Aim of the task:
Below are records; quote them exactly from the first line through the line that contains "net: 266.98 -> 430.19".

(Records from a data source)
########

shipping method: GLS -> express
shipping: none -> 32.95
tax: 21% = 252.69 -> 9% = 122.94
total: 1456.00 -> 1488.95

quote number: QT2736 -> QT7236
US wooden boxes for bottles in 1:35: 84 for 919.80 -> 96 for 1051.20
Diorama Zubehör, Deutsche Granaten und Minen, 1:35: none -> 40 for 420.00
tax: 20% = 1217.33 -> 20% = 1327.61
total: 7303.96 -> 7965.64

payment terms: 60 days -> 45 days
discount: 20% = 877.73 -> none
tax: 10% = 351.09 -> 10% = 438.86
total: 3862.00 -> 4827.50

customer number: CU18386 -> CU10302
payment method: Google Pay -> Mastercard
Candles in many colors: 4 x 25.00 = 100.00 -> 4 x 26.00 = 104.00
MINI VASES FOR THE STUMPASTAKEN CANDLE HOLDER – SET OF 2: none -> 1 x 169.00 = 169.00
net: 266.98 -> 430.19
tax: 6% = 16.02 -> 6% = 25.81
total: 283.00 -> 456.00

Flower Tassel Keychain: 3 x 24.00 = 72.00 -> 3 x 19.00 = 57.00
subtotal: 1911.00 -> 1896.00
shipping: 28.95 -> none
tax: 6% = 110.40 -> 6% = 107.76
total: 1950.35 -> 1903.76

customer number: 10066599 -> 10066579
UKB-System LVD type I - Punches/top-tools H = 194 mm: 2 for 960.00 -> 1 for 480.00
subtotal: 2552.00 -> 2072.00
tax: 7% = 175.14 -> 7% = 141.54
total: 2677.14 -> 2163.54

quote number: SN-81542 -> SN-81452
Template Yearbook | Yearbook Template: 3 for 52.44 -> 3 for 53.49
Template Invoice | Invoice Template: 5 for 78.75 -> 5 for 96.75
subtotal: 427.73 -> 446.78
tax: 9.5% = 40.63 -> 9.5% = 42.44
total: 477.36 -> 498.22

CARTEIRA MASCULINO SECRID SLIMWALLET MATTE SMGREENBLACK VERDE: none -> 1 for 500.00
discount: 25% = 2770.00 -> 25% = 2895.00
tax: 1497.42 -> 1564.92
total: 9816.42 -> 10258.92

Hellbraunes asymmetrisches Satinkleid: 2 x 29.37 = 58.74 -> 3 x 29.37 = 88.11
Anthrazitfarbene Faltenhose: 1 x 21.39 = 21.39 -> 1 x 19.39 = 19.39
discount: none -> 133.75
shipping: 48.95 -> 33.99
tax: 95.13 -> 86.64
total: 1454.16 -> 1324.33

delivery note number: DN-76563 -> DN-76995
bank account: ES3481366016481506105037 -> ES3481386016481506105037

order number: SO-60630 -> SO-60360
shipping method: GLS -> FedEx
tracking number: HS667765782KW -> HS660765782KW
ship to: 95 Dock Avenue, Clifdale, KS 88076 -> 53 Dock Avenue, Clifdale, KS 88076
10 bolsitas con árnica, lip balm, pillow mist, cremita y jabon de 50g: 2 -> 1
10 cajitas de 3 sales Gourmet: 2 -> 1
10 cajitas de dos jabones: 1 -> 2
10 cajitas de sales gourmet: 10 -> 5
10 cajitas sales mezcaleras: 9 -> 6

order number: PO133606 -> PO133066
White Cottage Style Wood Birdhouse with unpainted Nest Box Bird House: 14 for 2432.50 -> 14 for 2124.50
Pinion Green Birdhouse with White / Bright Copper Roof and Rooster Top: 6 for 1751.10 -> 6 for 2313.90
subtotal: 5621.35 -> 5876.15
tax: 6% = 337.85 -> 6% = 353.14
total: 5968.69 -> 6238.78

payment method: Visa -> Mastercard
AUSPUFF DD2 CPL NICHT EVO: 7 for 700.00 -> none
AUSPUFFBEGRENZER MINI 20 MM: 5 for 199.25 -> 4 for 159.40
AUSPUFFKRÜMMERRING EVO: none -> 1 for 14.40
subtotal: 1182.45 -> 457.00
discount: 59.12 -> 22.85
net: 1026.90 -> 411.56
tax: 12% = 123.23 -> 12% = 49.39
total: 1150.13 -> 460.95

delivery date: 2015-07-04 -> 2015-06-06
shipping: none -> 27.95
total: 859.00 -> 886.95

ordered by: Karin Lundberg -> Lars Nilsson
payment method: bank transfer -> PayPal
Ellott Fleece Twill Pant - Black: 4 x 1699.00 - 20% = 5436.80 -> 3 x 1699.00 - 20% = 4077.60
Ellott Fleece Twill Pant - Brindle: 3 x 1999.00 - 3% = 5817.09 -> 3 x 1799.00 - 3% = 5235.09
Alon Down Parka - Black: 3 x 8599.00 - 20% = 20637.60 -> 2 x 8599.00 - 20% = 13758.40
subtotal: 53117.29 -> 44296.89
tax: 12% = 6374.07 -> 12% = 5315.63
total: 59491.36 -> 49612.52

########

Response to the task:
shipping method: GLS -> express
shipping: none -> 32.95
tax: 21% = 252.69 -> 9% = 122.94
total: 1456.00 -> 1488.95

quote number: QT2736 -> QT7236
US wooden boxes for bottles in 1:35: 84 for 919.80 -> 96 for 1051.20
Diorama Zubehör, Deutsche Granaten und Minen, 1:35: none -> 40 for 420.00
tax: 20% = 1217.33 -> 20% = 1327.61
total: 7303.96 -> 7965.64

payment terms: 60 days -> 45 days
discount: 20% = 877.73 -> none
tax: 10% = 351.09 -> 10% = 438.86
total: 3862.00 -> 4827.50

customer number: CU18386 -> CU10302
payment method: Google Pay -> Mastercard
Candles in many colors: 4 x 25.00 = 100.00 -> 4 x 26.00 = 104.00
MINI VASES FOR THE STUMPASTAKEN CANDLE HOLDER – SET OF 2: none -> 1 x 169.00 = 169.00
net: 266.98 -> 430.19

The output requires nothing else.